Eur. Phys. J. AP
Volume 8, Number 3, December 1999
|Page(s)||197 - 214|
|Published online||15 December 1999|
A comparison of theoretical and experimental profiles for thermally-induced grain-boundary grooving
Michigan State University,
Materials Science and Mechanics Department,
East Lansing, MI 48824, USA
Corresponding author: firstname.lastname@example.org
Revised: 16 September 1999
Accepted: 20 September 1999
Published online: 15 December 1999
Thermally-induced grain boundary grooving has typically been characterized experimentally by either (1) optical interferometry (OI) or (2) reference line (RL) technique.

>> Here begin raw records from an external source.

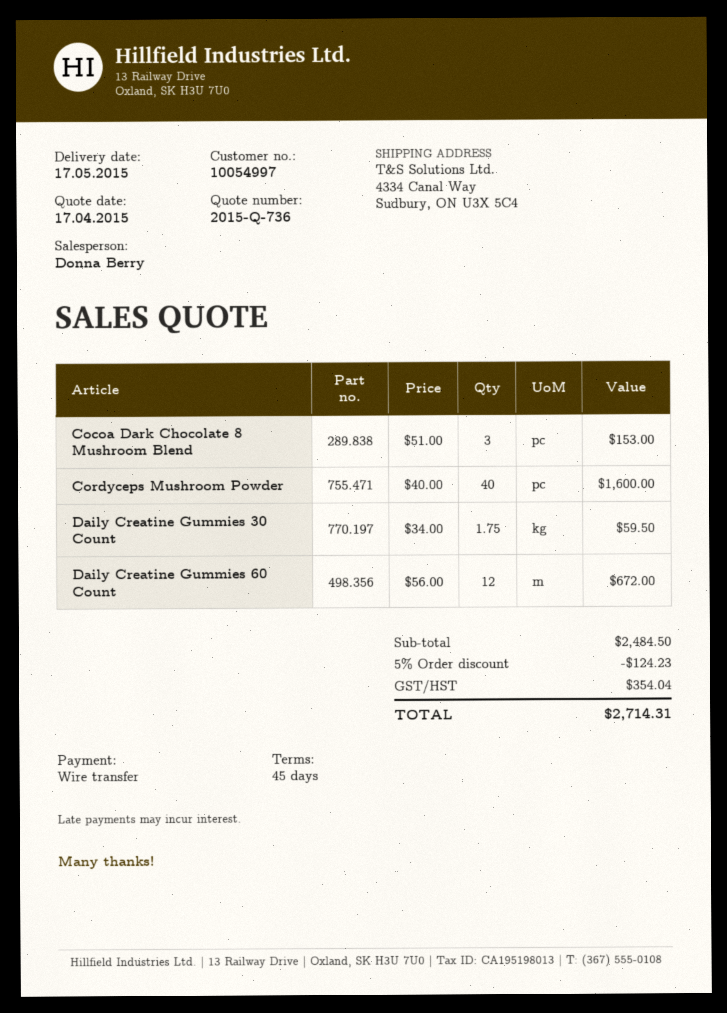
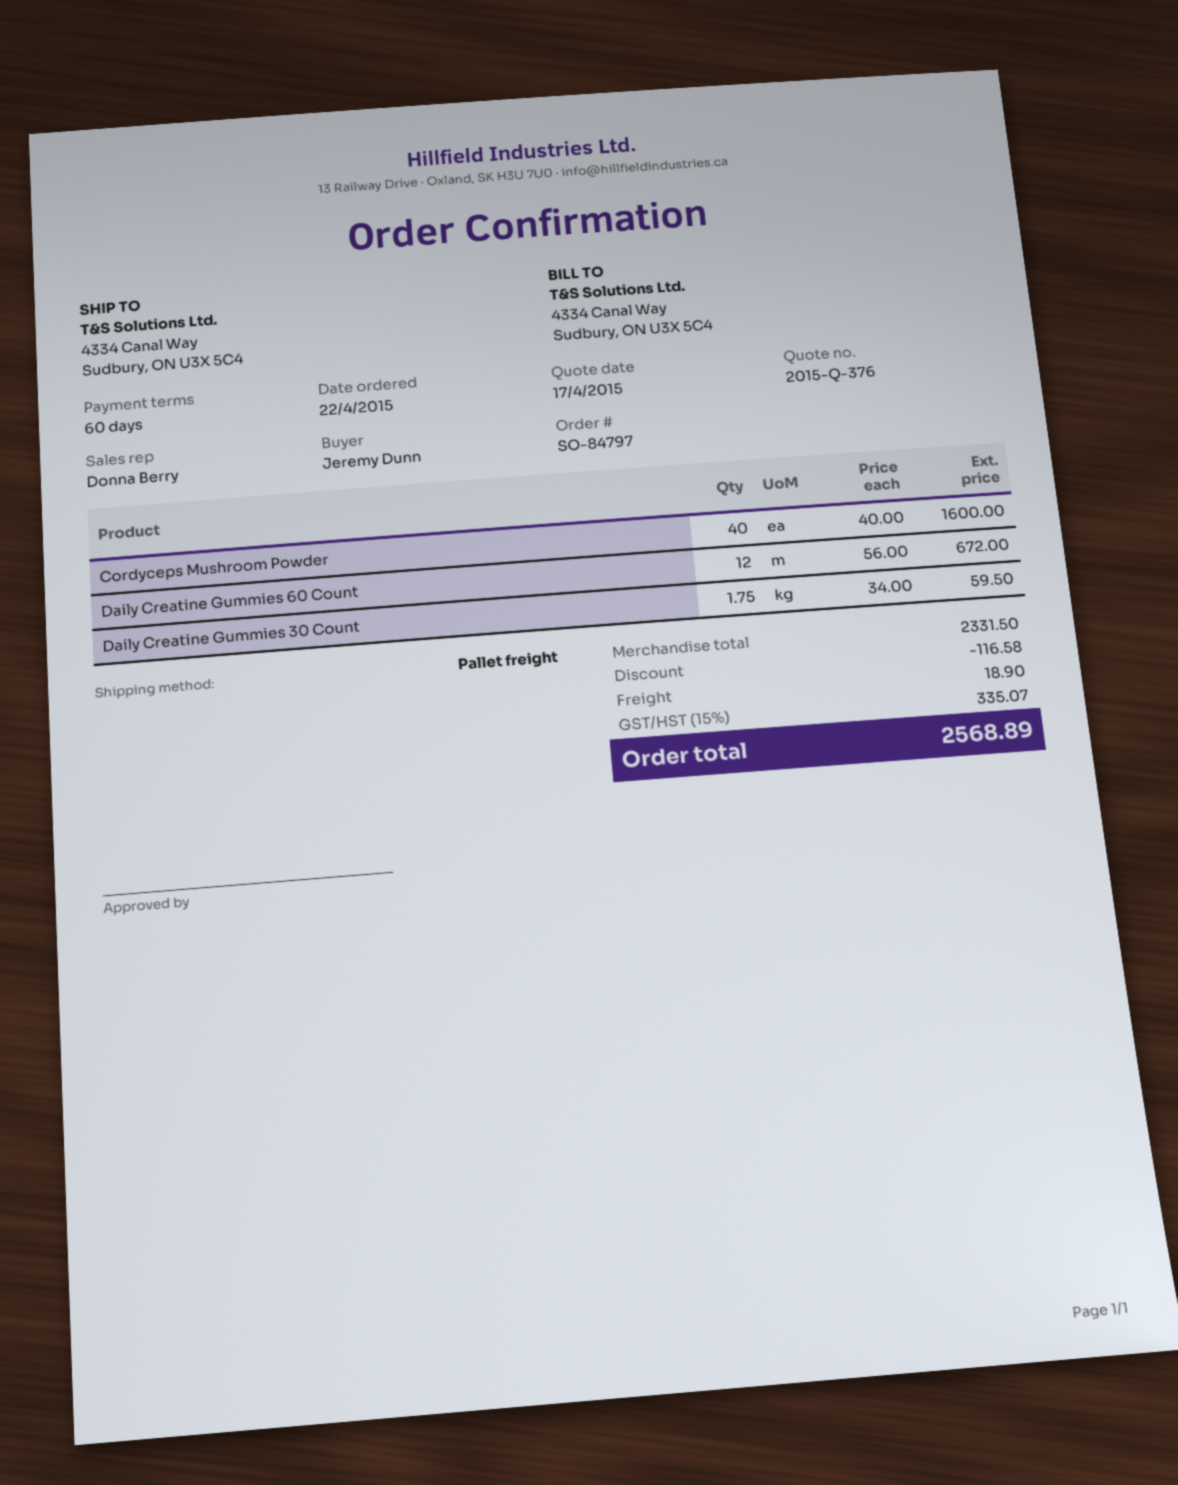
quote number: 2015-Q-736 -> 2015-Q-376
payment terms: 45 days -> 60 days
Cocoa Dark Chocolate 8 Mushroom Blend: 3 x 51.00 = 153.00 -> none
subtotal: 2484.50 -> 2331.50
discount: 124.23 -> 116.58
shipping: none -> 18.90
tax: 354.04 -> 335.07
total: 2714.31 -> 2568.89

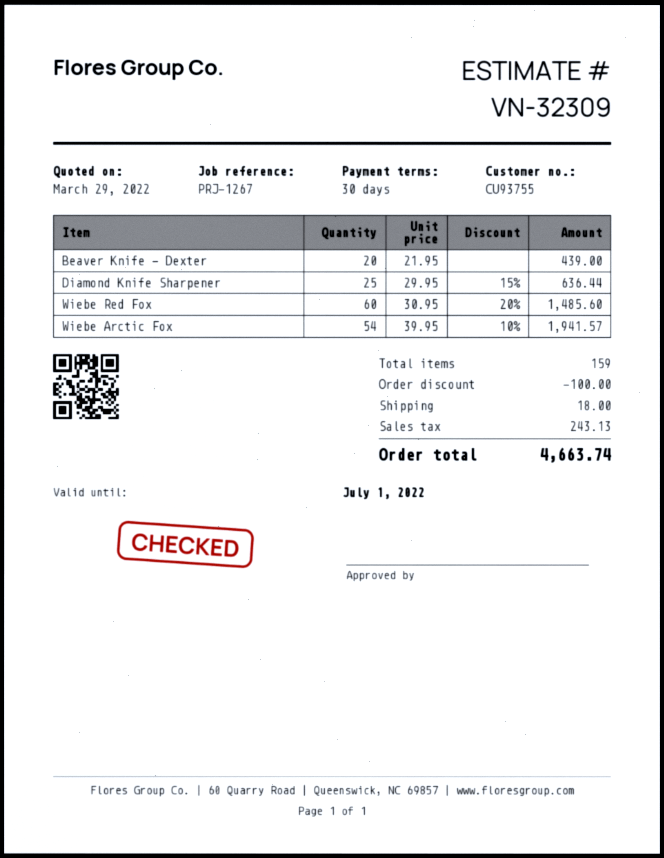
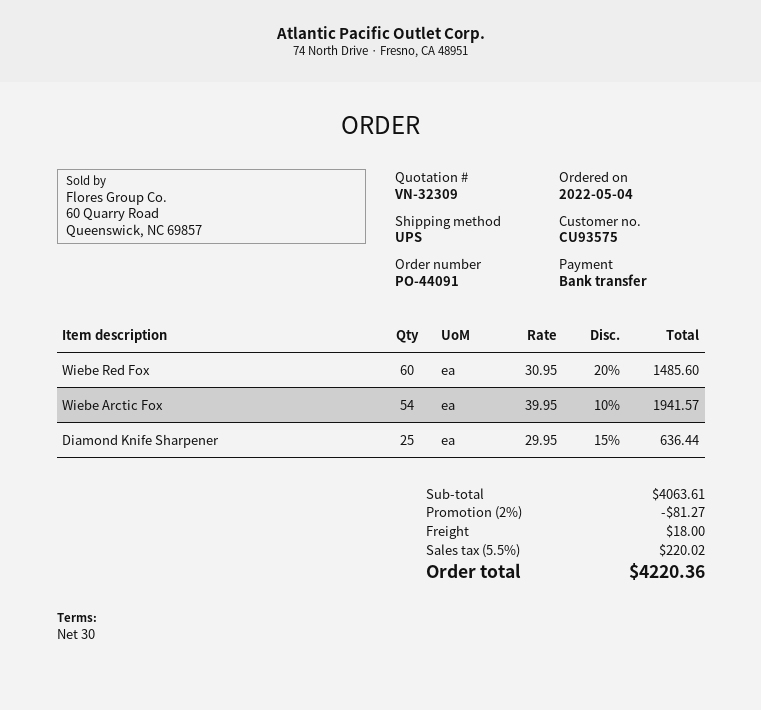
customer number: CU93755 -> CU93575
Beaver Knife - Dexter: 20 x 21.95 = 439.00 -> none
discount: 100.00 -> 81.27
tax: 243.13 -> 220.02
total: 4663.74 -> 4220.36

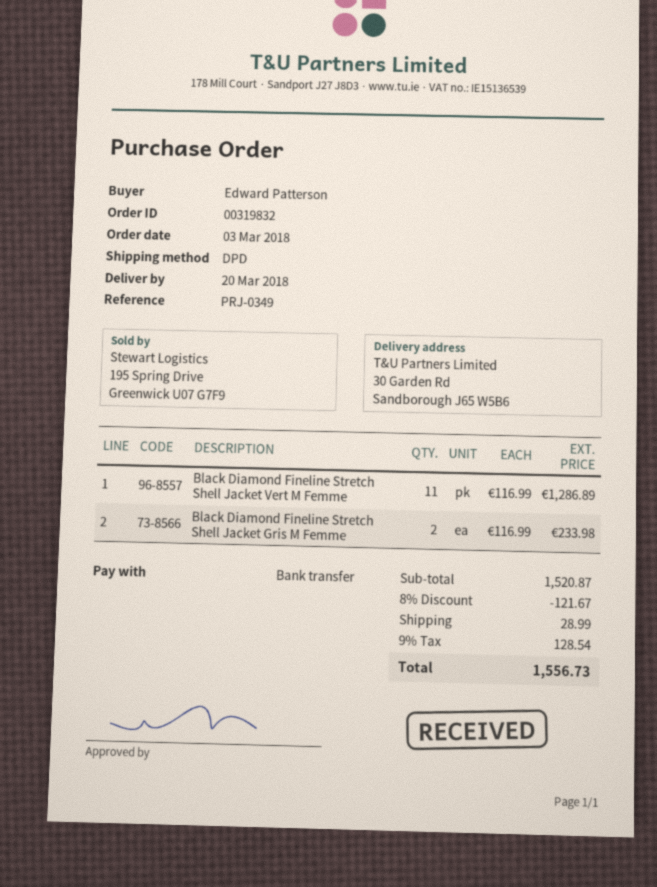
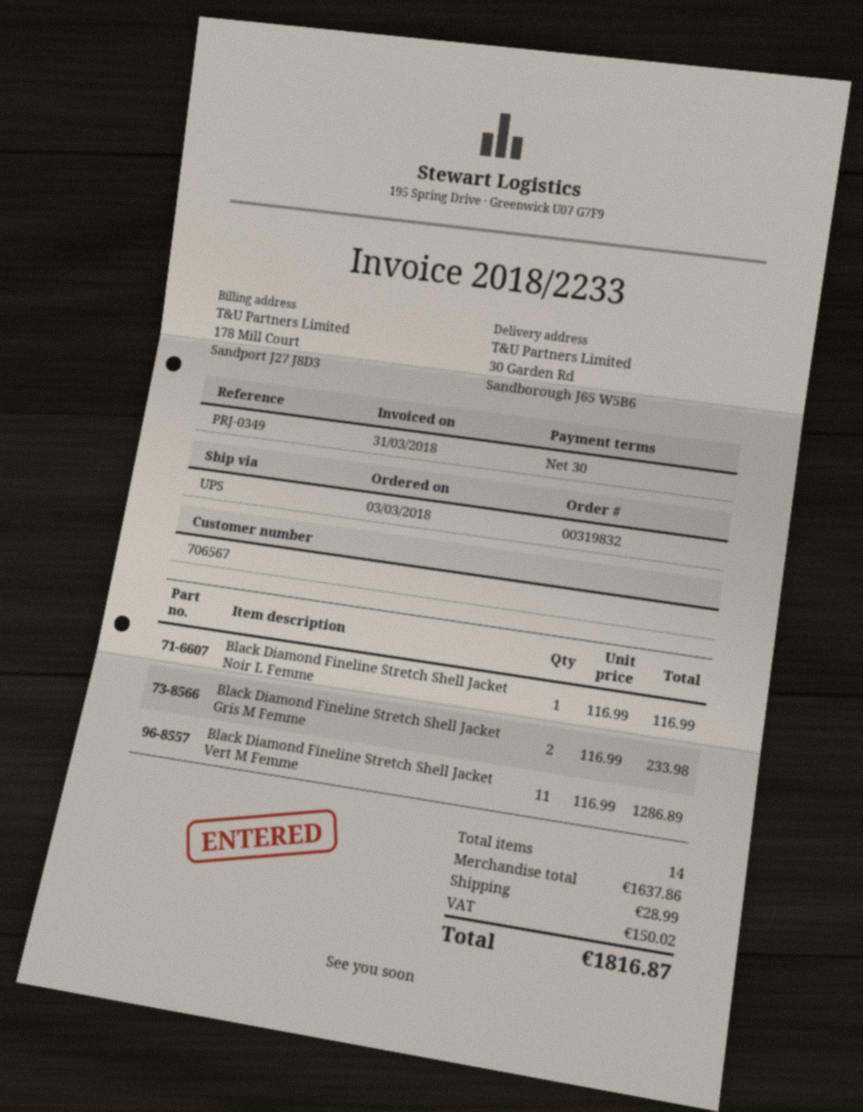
shipping method: DPD -> UPS
Black Diamond Fineline Stretch Shell Jacket Noir L Femme: none -> 1 x 116.99 = 116.99
subtotal: 1520.87 -> 1637.86
discount: 8% = 121.67 -> none
tax: 128.54 -> 150.02
total: 1556.73 -> 1816.87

For the OI technique, groove angle and groove width are reported and for the RL technique, groove angle, width and depth are reported. Even recent Atomic Force Microscope (AFM) studies of grain boundary grooving report their results in terms of groove angle, width, and depth exclusively. These measurements have been interpreted in terms of Mullins' 1957 theory on grain boundary grooving, which includes a derivation of the grain boundary groove profile. However, analyzing the groove depth, width, and angle uses only a small fraction of the groove profile information provided by Mullins' theory. In contrast to the literature, this study uses AFM data from thermal grooving in polycrystalline alumina to make a detailed comparison between Mullins' equation (and a modified form of Mullins' equation) for the entire groove profile rather than just the groove width or groove angle, thus providing a more rigorous and comprehensive test of theory. In addition, despite the wider and deeper grooves produced by microwave annealing, the modified form of Mullins' equation fits well both the microwave and conventionally annealed groove profiles.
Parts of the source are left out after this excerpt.